10Anche sul versante sociologico italiano si segnalano degli interrogativi che vanno nella stessa direzione. Per tutti ricordiamo le osservazioni di Abbruzzese (2000, 415), il quale fa notare che la ripresa di interesse per la dimensione religiosa «non svolge più le funzioni tradizionali di legittimazione e rassicurazione nei confronti degli eventi estremi dell’esistenza. La morte è occultata nella sua intima tragicità, il ritorno al rito sacro nella solennizzazione degli atti di passaggio serve molto di più a sottolineare il carattere di “avvenimento” che ad evocare una protezione dal male (…): se non è più la religione del passato a farsi avanti con le sue funzioni di protezione e di rassicurazione contro le incertezze tragiche della vita, è lecito domandarsi di quale religione si tratti e come questa si articoli con il mondo moderno e le istanze di soggettività che lo caratterizzano». Sempre Abbruzzese (2000) fa notare come lo scollamento del legame tra religiosità e appartenenza comunitaria non possa non avere delle conseguenze sia sul piano teorico che su quello metodologico, e come tale scissione costringa gli studiosi dei fenomeni religiosi a mettere a punto nuove categorie e nuovi approcci per indagare più adeguatamente la presenza del sacro nella società contemporanea.
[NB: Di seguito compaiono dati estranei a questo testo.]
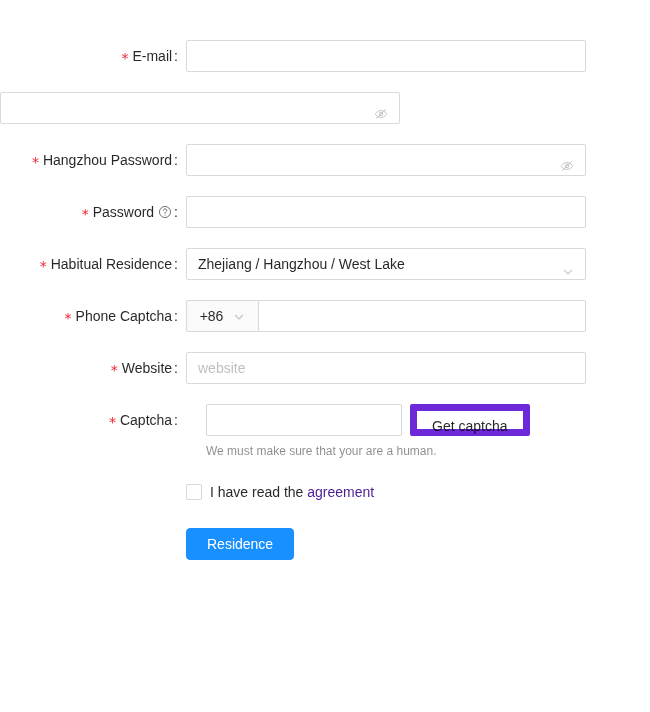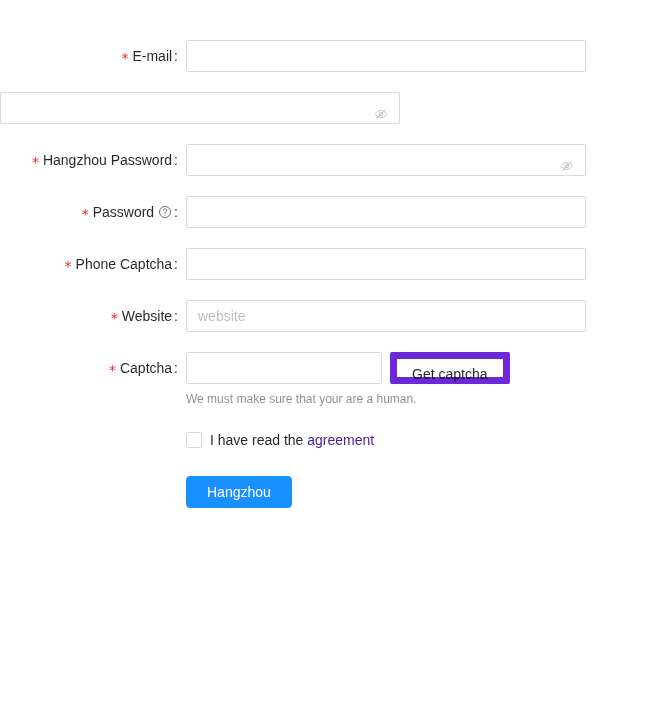--- a/index.html
+++ b/index.html
@@ -21,21 +21,21 @@
     padding-top: 40px;
     box-sizing: border-box;
   }
 
   
   .row {
     display: flex;
     align-items: flex-start;
     margin-bottom: 20px;
   }
-  .row.tight { margin-bottom: 4px; }
+  .row.tight { margin-bottom: 4px; gap: 20px; }
 
   .label-col {
     width: 186px;
     flex: 0 0 186px;
     text-align: right;
     padding-right: 8px;
     box-sizing: border-box;
     height: 32px;
     line-height: 32px;
     font-size: 14px;
@@ -267,27 +267,50 @@
             <circle cx="12.05" cy="17" r="0.9" fill="rgba(0,0,0,0.6)" stroke="none"></circle>
           </svg></span><span class="colon">:</span>
     </div>
     <div class="field-col">
       <div class="input">
         <span class="grow val"></span>
       </div>
     </div>
   </div>
 
+  <div class="row">
+    <div class="label-col">
+      <span class="req">*</span><span>Habitual Residence</span><span class="colon">:</span>
+    </div>
+    <div class="field-col">
+      <div class="input select">
+        <span class="grow val">Zhejiang / Hangzhou / West Lake</span>
+        <span class="chevron">
+          <svg viewBox="0 0 24 24" width="12" height="12" fill="none" stroke="rgba(0,0,0,0.6)" stroke-width="2.2" stroke-linecap="round" stroke-linejoin="round">
+              <polyline points="5,8.5 12,16 19,8.5"></polyline>
+            </svg>
+        </span>
+      </div>
+    </div>
+  </div>
 
   <div class="row">
     <div class="label-col">
       <span class="req">*</span><span>Phone Captcha</span><span class="colon">:</span>
     </div>
     <div class="field-col">
       <div class="input-group">
+        <div class="addon">
+          <span class="code">+86</span>
+          <span class="chevron">
+            <svg viewBox="0 0 24 24" width="12" height="12" fill="none" stroke="rgba(0,0,0,0.6)" stroke-width="2.2" stroke-linecap="round" stroke-linejoin="round">
+                <polyline points="5,8.5 12,16 19,8.5"></polyline>
+              </svg>
+          </span>
+        </div>
         <div class="input">
           <span class="grow val"></span>
         </div>
       </div>
     </div>
   </div>
 
   <div class="row">
     <div class="label-col">
       <span class="req">*</span><span>Website</span><span class="colon">:</span>
@@ -323,17 +346,17 @@
           <span>I have read the</span>
           <a class="link">agreement</a>
         </span>
       </div>
     </div>
   </div>
 
   <div class="row" style="margin-top:12px;">
     <div class="label-col"></div>
     <div class="field-col">
-      <button class="btn-primary">Hangzhou</button>
+      <button class="btn-primary">Residence</button>
     </div>
   </div>
 
 </div>
 
 </body></html>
11Da quanto schematicamente tratteggiato ci sembra chiaro che, sia dal punto di vista pubblico come anche da quello privato, il concetto di «religione» non esaurisce adeguatamente la relazione con il trascendente il quale, lungi dallo scomparire secondo quanto prevedevano alcune versioni radicali della teoria della secolarizzazione, si ripresenta in forme inedite e spesso con vivacità inaspettata.

3. La democratizzazione del sacro

12La profonda trasformazione che ha segnato il passaggio dal mondo tradizionale a quello moderno non ha quindi portato con sé la fine del fenomeno religioso, quanto piuttosto il cambiamento del suo statuto di legittimazione: per dirla con le parole di Poulat (1996, 9), «un tempo tutto era secondo la grazia di Dio, per noi ormai tutto sta alla libertà dell’uomo, nei limiti delle sue possibilità, e con gli unici controlli o divieti delle regole ritenute opportune dalla società».

13Decisiva a tal proposito è la trasformazione avvenuta nel modo di concepire il rapporto con il potere e con l’autorità: dopo le tre rivoluzioni moderne, quella inglese, americana e francese, il potere non si impone più alla volontà degli uomini «dall’altro e dall’alto», sia esso nella versione religiosa o politica, ma viene riportato sulla terra «ad altezza d’uomo» (Gauchet, 1998). E la gestione «democratica» del potere sembra sancire questa nuova situazione in cui l’umano non viene più definito in rapporto al religioso, ma è quest’ultimo che viene ricompreso a partire dalla tutela delle esigenze del singolo.

14La polarità tra «religione» e «spiritualità» si può collocare proprio in questa particolare situazione di progressivo sfaldamento della legittimità tradizionale riconosciuta all’istituzione e dell’affermarsi del dispositivo democratico che tutela la libertà dell’individuo. Come abbiamo visto, questo ha portato a una individualizzazione del modo di credere, la cui conseguenza principale è che la ricerca di senso da parte del soggetto non accetta più le risposte normative che le vengono offerte dall’esterno. Secondo quanto fa notare Michel (1996), il credere contemporaneo, lungi dall’essere funzionale a identità religiose pensate secondo il criterio della stabilità, pone il primato dell’esperienza sui contenuti dogmatici, dell’autenticità sulla verità, secondo una prospettiva che legittima il cambiamento come la «normalità». Anche per Michel (2003) questo spostamento di orizzonte comporta il riproporsi della domanda circa il significato del concetto di «religione», soprattutto per quanto concerne il suo «ritorno».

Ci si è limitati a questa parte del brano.